4DOM Extensions

These are utility classes and functions that provide capabilities not yet specified in the DOM spec. Some of these facilities, such as factories and readers are expected to be specified in later levels of the DOM, so we try to keep our proprietary interfaces simple for now so that you can more painlessly migrate when relevant standards emerge.

Reading

The Reader package allows you to parse source strings in XML and HTML into DOM trees. You select a reader module according to the nature of your input. The readers that come with 4DOM are as follows:

The following two examples illustrate using PyExpat and HtmlLib readers. Replace with the appropriate module and use in your own code.

Module PyExpat

Classes

Class Reader

fromStream

fromStream(stream, ownerDoc)

return a 4DOM node from the given stream
Parameters

stream of type Python file object

The stream to be read for XML text

ownerDoc of type xml.dom.Document.Document

A document to be used as owner of all the created nodes. If None, a new document instance is created for the nodes. Default is None.

Return Value

a new document instance, or if the ownerDoc argument was not None, a document fragment. In either case, the returned node roots the created XML tree.

fromString

fromString(xmlString, ownerDoc)

return a 4DOM node from the given string
Parameters

xmlString of type string or unicode object

The string to be parsed for XML text

ownerDoc of type xml.dom.Document.Document

A document to be used as owner of all the created nodes. If None, a new document instance is created for the nodes. Default is None.

Return Value

a new document instance, or if the ownerDoc argument was not None, a document fragment. In either case, the returned node roots the created XML tree.

fromUri

fromUri(uri, ownerDoc)

return a 4DOM node from the given uri
Parameters

uri of type Python file object

The uri from which XML text is to be retrieved

ownerDoc of type xml.dom.Document.Document

A document to be used as owner of all the created nodes. If None, a new document instance is created for the nodes. Default is None.

Return Value

a new document instance, or if the ownerDoc argument was not None, a document fragment. In either case, the returned node roots the created XML tree.

Module HtmlLib

Classes

Class Reader

fromStream

fromStream(stream, ownerDoc, charset)

return a 4DOM node from the given stream
Parameters

stream of type Python file object

The stream to be read for HTML text

ownerDoc of type xml.dom.Document.Document

A document to be used as owner of all the created nodes. If None, a new document instance is created for the nodes. Default is None.

charset of type string

The character set of the HTML text. If None or empty string, the default is ISO-8859-1. Default is empty string.

Return Value

a new document instance, or if the ownerDoc argument was not None, a document fragment. In either case, the returned node roots the created HTML tree.

fromString

fromString(htmlString, ownerDoc, charset)

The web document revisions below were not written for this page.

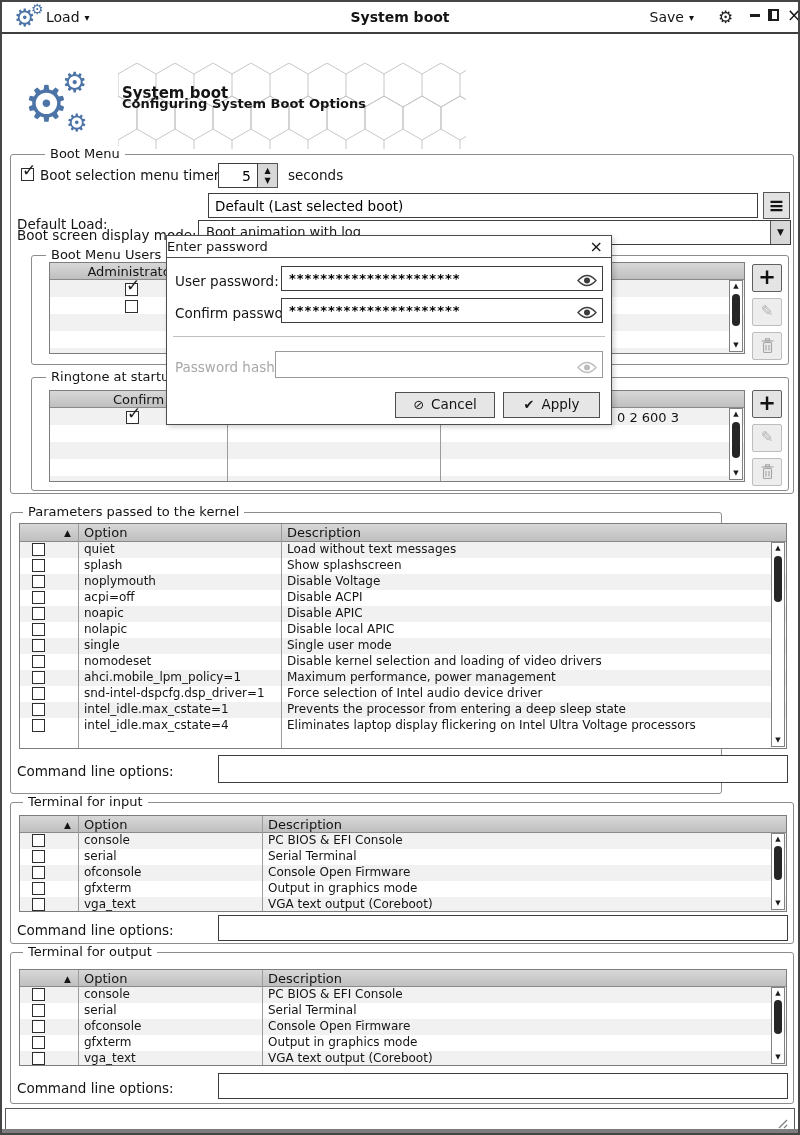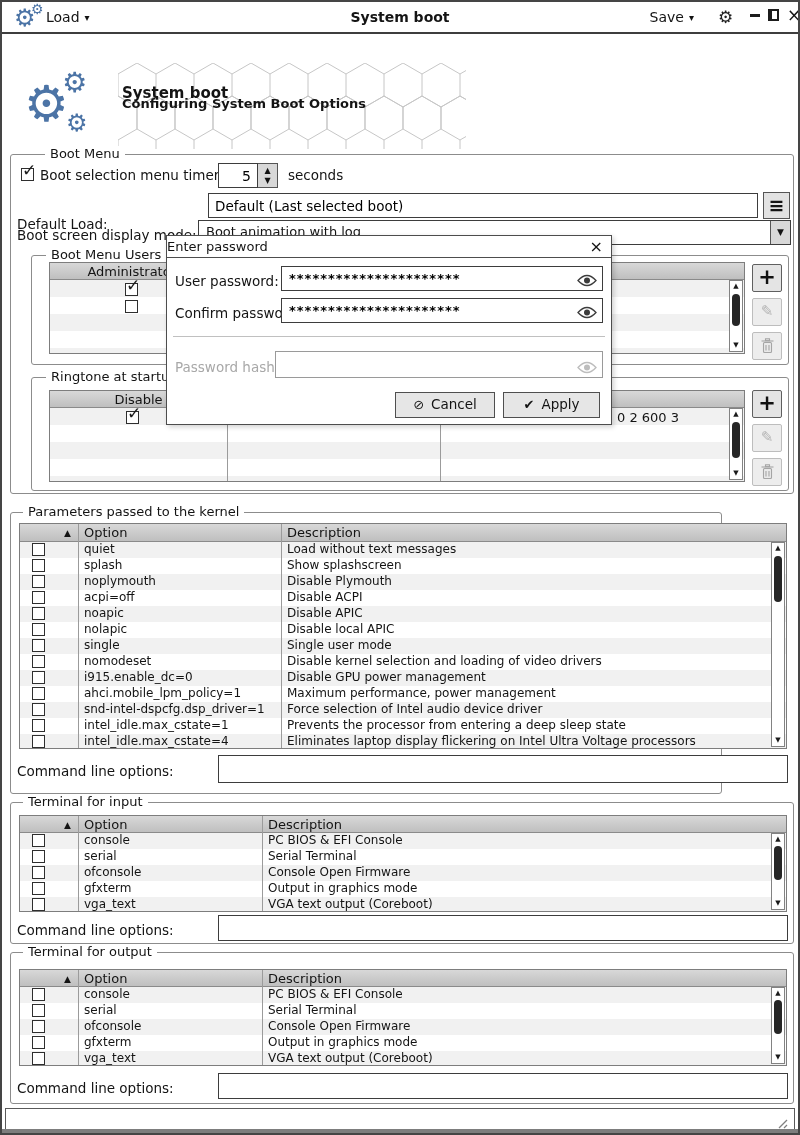--- a/index.html
+++ b/index.html
@@ -170,21 +170,21 @@
               <rect x="4.5" y="0.8" width="4" height="1.8"></rect>
             </g>
           </svg>
       </span>
     </div>
 
     <div class="grp" style="left:20px;top:222px;width:758px;height:114px;">
       <span class="leg" style="left:14px;">Ringtone at startup</span>
       <div class="tbl" style="left:17px;top:12px;width:696px;height:92px;">
         <div class="thead" style="height:17px;">
-          <span class="a" style="left:0;top:1px;width:177px;text-align:center;">Disable</span>
+          <span class="a" style="left:0;top:1px;width:177px;text-align:center;">Confirm</span>
         </div>
         <div class="tbody" style="top:17px;bottom:0;background:repeating-linear-gradient(#f1f1f1 0 17px,#fff 17px 34px);"></div>
         <span class="vline" style="left:177px;top:17px;"></span>
         <span class="vline" style="left:390px;top:17px;"></span>
         <span class="cb checked" style="left:76px;top:20px;"></span>
         <span class="a" style="left:567px;top:19px;font-size:13px;">0 2 600 3</span>
         <span class="sb" style="right:1px;top:17px;bottom:1px;">
           <span class="sb-ar" style="top:0;">▲</span>
           <span class="sb-th" style="top:13px;height:36px;"></span>
           <span class="sb-ar" style="bottom:0;">▼</span>
@@ -221,21 +221,21 @@
             <span class="celldesc" style="left:267px;">Load without text messages</span>
           </div>
         <div class="trow">
             <span class="cb" style="left:12px;top:1px;"></span>
             <span class="cellopt">splash</span>
             <span class="celldesc" style="left:267px;">Show splashscreen</span>
           </div>
         <div class="trow">
             <span class="cb" style="left:12px;top:1px;"></span>
             <span class="cellopt">noplymouth</span>
-            <span class="celldesc" style="left:267px;">Disable Plymouth</span>
+            <span class="celldesc" style="left:267px;">Disable Voltage</span>
           </div>
         <div class="trow">
             <span class="cb" style="left:12px;top:1px;"></span>
             <span class="cellopt">acpi=off</span>
             <span class="celldesc" style="left:267px;">Disable ACPI</span>
           </div>
         <div class="trow">
             <span class="cb" style="left:12px;top:1px;"></span>
             <span class="cellopt">noapic</span>
             <span class="celldesc" style="left:267px;">Disable APIC</span>
@@ -247,25 +247,20 @@
           </div>
         <div class="trow">
             <span class="cb" style="left:12px;top:1px;"></span>
             <span class="cellopt">single</span>
             <span class="celldesc" style="left:267px;">Single user mode</span>
           </div>
         <div class="trow">
             <span class="cb" style="left:12px;top:1px;"></span>
             <span class="cellopt">nomodeset</span>
             <span class="celldesc" style="left:267px;">Disable kernel selection and loading of video drivers</span>
-          </div>
-        <div class="trow">
-            <span class="cb" style="left:12px;top:1px;"></span>
-            <span class="cellopt">i915.enable_dc=0</span>
-            <span class="celldesc" style="left:267px;">Disable GPU power management</span>
           </div>
         <div class="trow">
             <span class="cb" style="left:12px;top:1px;"></span>
             <span class="cellopt">ahci.mobile_lpm_policy=1</span>
             <span class="celldesc" style="left:267px;">Maximum performance, power management</span>
           </div>
         <div class="trow">
             <span class="cb" style="left:12px;top:1px;"></span>
             <span class="cellopt">snd-intel-dspcfg.dsp_driver=1</span>
             <span class="celldesc" style="left:267px;">Force selection of Intel audio device driver</span>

return a 4DOM node from the given string
Parameters

htmlString of type string or unicode object

The string to be parsed for HTML text

ownerDoc of type xml.dom.Document.Document

A document to be used as owner of all the created nodes. If None, a new document instance is created for the nodes. Default is None.

charset of type string

The character set of the HTML text. If None or empty string, the default is ISO-8859-1. Default is empty string.

Return Value

a new document instance, or if the ownerDoc argument was not None, a document fragment. In either case, the returned node roots the created HTML tree.

fromUri

fromUri(uri, ownerDoc, charset)

return a 4DOM node from the given uri
Parameters

uri of type Python file object

The uri from which HTML text is to be retrieved

ownerDoc of type xml.dom.Document.Document

A document to be used as owner of all the created nodes. If None, a new document instance is created for the nodes. Default is None.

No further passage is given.